Ahh... les gobages, seuls indices visuels de la présence de nos salmonidés favoris. En effet, la truite est invisible, sa robe étant parfaitement agencée au fond du cours d'eau où elle se trouve, se cachant, vive comme l'éclair, au moindre mouvement, au moindre bruit suspect. Rien ne trahis sa présence, sauf lorsqu'elle s'aventure à jouer les fines bouches et se fendre de quelques insectes en surface, délicieuses protéines inoffensives et impuissantes. Mais avant de rendre notre esquif, le sort, qui avait ouvert un crédit sur mon ami Maxime, dut payer son découvert. Au détour d'un méandre, dans un tourbillon d'eau stagnante, de branches, de mousses et de feuilles, la petite boîte à mouches perdue fut retrouvée, intacte, pas une mouche en moins. La rivière à des tours qu'elle seule connait.

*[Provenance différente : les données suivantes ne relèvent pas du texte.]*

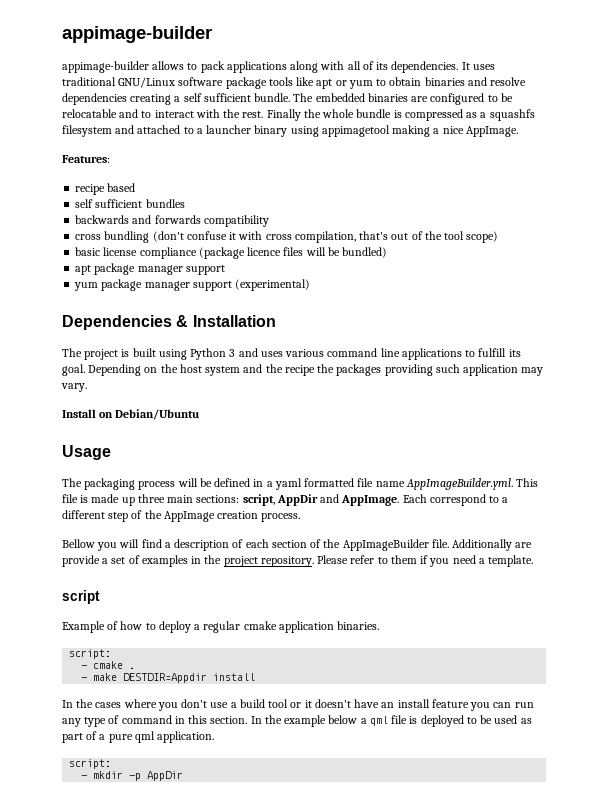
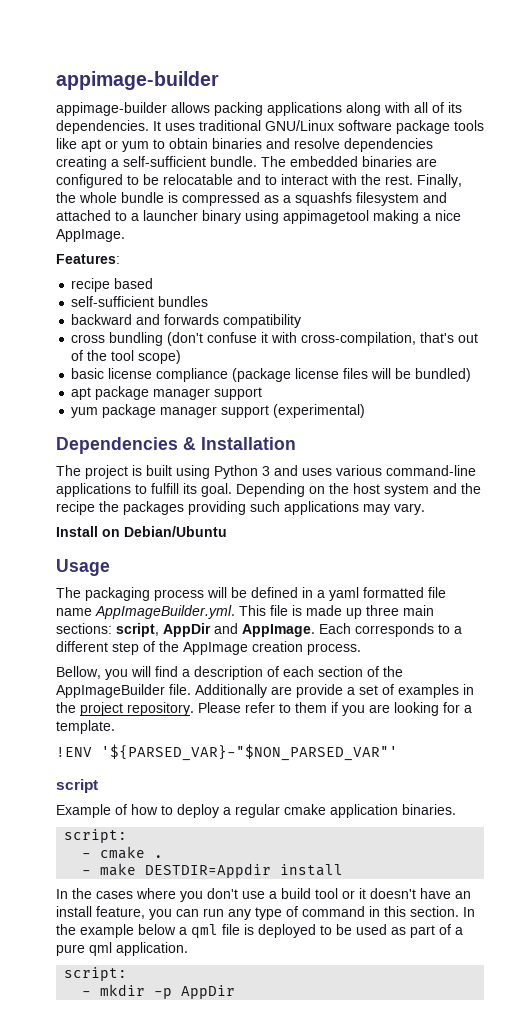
- appimage-builder allows to pack applications along with all of its dependencies.
+ appimage-builder allows packing applications along with all of its dependencies.
- It uses traditional GNU/Linux software package tools like apt or yum to obtain binaries and resolve dependencies creating a self sufficient bundle.
+ It uses traditional GNU/Linux software package tools like apt or yum to obtain binaries and resolve dependencies creating a self-sufficient bundle.
- Finally the whole bundle is compressed as a squashfs filesystem and attached to a launcher binary using appimagetool making a nice AppImage.
+ Finally, the whole bundle is compressed as a squashfs filesystem and attached to a launcher binary using appimagetool making a nice AppImage.
- self sufficient bundles
+ self-sufficient bundles
- backwards and forwards compatibility
+ backward and forwards compatibility
- cross bundling (don't confuse it with cross compilation, that's out of the tool scope)
+ cross bundling (don't confuse it with cross-compilation, that's out of the tool scope)
- basic license compliance (package licence files will be bundled)
+ basic license compliance (package license files will be bundled)
- The project is built using Python 3 and uses various command line applications to fulfill its goal.
+ The project is built using Python 3 and uses various command-line applications to fulfill its goal.
- Depending on the host system and the recipe the packages providing such application may vary.
+ Depending on the host system and the recipe the packages providing such applications may vary.
- Each correspond to a different step of the AppImage creation process.
+ Each corresponds to a different step of the AppImage creation process.
- Bellow you will find a description of each section of the AppImageBuilder file.
+ Bellow, you will find a description of each section of the AppImageBuilder file.
- Please refer to them if you need a template.
+ Please refer to them if you are looking for a template.
+ !ENV '${PARSED_VAR}-"$NON_PARSED_VAR"'
- In the cases where you don't use a build tool or it doesn't have an install feature you can run any type of command in this section.
+ In the cases where you don't use a build tool or it doesn't have an install feature, you can run any type of command in this section.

Après un souper (de fish'n'chip bien sûr) au restaurant le plus proche, nous retournâmes, l'esprit plus obsédé que jamais, au spot de la première prise. Il nous en coûta une petite demi-heure de marche, parfois dans l'eau, parfois dans un labyrinthe de fougères, d'ortie et de tiques porteuses de la maladie de Lyme, terreur ultime de Maxime. Enfin arrivés, c'est l'attente. L'attente, l'oeil, sérieux, fixé sur la rivière. Chaque pied carré de surface est passé au peigne fin, comme un radar fiévreux de percevoir, enfin, une gerbe de lumière émanant de l'oscillation de l'eau, résultat d'un gobage tant convoité.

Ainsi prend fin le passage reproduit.